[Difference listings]
'''
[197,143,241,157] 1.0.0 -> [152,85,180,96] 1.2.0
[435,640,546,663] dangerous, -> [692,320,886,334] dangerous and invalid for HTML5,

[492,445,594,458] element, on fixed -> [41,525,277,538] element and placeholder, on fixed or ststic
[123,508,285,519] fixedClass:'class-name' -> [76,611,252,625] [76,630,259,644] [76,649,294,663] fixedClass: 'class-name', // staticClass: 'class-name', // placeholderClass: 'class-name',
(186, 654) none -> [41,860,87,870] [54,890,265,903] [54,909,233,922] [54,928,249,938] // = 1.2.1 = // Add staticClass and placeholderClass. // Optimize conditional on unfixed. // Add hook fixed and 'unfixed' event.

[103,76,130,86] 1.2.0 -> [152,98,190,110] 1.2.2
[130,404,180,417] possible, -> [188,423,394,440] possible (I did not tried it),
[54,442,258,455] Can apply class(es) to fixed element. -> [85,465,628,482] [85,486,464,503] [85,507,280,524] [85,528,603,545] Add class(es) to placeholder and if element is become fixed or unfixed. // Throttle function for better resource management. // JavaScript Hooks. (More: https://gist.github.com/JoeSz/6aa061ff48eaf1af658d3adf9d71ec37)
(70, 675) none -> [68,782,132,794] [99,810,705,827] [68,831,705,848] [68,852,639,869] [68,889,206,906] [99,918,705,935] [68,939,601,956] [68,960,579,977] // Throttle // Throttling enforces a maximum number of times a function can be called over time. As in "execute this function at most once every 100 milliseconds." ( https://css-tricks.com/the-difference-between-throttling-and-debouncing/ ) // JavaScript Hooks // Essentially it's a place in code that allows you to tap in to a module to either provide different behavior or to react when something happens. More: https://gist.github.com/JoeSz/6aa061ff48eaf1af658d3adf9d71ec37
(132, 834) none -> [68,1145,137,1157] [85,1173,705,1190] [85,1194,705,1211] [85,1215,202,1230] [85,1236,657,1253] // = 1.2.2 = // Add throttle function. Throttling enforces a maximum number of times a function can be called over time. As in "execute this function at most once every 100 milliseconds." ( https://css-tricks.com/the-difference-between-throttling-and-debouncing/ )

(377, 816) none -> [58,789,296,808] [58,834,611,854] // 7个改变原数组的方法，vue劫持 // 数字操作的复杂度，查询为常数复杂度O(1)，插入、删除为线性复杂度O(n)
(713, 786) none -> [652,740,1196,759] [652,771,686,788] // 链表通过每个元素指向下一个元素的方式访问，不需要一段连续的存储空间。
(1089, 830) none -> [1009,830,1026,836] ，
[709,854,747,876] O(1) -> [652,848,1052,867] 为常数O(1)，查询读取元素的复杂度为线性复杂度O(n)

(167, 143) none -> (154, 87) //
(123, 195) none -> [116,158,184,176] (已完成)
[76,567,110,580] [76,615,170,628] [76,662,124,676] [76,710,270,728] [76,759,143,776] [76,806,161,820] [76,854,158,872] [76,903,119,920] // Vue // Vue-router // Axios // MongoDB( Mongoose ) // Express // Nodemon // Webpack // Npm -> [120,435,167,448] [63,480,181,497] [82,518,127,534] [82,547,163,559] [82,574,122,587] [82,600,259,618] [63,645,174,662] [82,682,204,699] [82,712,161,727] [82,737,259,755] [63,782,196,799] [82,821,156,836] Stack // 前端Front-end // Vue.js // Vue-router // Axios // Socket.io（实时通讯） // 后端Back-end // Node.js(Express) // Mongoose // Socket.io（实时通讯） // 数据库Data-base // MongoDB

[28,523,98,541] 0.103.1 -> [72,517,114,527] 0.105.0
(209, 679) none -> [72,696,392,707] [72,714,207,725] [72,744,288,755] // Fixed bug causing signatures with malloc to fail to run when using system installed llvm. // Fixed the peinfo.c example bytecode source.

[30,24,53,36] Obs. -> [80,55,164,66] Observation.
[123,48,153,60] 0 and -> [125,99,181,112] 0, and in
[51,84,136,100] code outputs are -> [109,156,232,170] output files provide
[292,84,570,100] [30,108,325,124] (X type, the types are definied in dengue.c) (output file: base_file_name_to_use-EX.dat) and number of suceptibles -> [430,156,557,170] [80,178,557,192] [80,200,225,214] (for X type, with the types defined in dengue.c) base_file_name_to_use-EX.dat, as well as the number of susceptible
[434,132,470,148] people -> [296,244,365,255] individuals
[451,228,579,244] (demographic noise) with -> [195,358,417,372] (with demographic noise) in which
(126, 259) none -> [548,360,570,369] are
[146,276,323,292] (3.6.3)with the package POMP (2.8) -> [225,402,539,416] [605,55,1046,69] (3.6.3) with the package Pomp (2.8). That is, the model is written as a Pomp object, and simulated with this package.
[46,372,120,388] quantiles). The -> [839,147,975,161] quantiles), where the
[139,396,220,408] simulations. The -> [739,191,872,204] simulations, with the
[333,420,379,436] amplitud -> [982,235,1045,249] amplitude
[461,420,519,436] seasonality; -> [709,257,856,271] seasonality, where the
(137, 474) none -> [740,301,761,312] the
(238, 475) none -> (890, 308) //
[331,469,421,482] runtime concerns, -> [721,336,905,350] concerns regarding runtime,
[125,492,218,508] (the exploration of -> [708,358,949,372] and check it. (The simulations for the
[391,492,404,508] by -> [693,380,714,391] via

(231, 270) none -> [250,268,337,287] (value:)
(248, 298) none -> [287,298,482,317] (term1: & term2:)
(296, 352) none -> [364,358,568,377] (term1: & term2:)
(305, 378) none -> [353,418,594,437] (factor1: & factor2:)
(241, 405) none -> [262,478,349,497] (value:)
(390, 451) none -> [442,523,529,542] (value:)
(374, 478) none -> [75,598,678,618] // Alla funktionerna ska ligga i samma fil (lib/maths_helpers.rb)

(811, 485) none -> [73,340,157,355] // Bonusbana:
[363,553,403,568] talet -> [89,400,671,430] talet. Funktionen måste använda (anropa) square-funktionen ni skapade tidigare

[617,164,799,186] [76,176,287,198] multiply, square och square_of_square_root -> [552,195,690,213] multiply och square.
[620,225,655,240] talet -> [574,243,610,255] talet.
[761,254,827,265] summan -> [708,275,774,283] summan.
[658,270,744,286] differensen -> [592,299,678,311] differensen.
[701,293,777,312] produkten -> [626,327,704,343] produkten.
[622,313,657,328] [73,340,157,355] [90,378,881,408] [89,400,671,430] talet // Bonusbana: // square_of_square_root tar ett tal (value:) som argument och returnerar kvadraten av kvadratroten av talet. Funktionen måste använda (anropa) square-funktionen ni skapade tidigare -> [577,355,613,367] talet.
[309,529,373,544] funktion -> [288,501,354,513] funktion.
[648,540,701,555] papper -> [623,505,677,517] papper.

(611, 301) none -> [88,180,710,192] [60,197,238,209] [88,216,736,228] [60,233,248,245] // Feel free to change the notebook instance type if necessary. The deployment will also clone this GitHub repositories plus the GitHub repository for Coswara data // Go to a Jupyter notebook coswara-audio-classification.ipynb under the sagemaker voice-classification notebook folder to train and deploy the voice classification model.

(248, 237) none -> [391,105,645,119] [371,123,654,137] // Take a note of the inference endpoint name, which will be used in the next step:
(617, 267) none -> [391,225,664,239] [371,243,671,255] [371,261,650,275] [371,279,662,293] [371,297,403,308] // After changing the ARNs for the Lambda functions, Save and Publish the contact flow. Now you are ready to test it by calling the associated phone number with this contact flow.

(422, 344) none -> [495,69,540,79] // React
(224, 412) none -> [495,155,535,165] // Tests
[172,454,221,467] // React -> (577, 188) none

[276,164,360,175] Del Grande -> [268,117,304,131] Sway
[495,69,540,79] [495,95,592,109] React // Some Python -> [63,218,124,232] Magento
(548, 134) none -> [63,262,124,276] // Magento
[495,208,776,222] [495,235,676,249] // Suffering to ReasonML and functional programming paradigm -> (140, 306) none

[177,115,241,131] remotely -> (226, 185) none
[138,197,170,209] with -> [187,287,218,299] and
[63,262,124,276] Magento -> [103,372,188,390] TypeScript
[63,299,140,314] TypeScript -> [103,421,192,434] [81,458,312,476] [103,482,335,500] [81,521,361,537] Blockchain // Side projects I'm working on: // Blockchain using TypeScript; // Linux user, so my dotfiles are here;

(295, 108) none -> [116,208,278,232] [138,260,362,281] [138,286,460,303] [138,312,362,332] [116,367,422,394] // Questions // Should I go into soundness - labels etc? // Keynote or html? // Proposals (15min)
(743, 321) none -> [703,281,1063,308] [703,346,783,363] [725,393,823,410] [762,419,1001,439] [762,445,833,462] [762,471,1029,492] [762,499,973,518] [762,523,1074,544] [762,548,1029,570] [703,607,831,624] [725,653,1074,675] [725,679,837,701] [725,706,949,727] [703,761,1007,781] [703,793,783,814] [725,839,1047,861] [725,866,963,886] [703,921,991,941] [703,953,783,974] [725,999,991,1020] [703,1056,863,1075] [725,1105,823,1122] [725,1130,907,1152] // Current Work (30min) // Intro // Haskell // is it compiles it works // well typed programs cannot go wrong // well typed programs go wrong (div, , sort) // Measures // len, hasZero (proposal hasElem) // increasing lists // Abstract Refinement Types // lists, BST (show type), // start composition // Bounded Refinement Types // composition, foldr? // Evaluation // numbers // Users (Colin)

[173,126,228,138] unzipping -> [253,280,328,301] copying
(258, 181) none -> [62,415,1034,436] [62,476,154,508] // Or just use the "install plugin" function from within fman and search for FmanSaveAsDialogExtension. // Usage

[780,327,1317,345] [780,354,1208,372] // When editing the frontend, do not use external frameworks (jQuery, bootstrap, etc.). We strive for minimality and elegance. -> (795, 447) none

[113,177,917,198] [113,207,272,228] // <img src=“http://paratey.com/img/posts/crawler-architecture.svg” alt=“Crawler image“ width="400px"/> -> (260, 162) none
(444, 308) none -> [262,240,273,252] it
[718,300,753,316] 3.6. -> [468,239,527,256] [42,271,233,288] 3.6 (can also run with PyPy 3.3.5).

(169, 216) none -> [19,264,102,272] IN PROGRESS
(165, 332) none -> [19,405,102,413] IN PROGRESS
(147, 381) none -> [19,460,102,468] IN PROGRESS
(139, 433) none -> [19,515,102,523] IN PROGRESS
'''
**Exercise goal**
The line above containing "(422, 344) none -> [495,69,540,79] // React", the line containing "[138,197,170,209] with ->", and every line between them are to be transcribed exactly; no other line is wanted.

**Solution below**
(422, 344) none -> [495,69,540,79] // React
(224, 412) none -> [495,155,535,165] // Tests
[172,454,221,467] // React -> (577, 188) none

[276,164,360,175] Del Grande -> [268,117,304,131] Sway
[495,69,540,79] [495,95,592,109] React // Some Python -> [63,218,124,232] Magento
(548, 134) none -> [63,262,124,276] // Magento
[495,208,776,222] [495,235,676,249] // Suffering to ReasonML and functional programming paradigm -> (140, 306) none

[177,115,241,131] remotely -> (226, 185) none
[138,197,170,209] with -> [187,287,218,299] and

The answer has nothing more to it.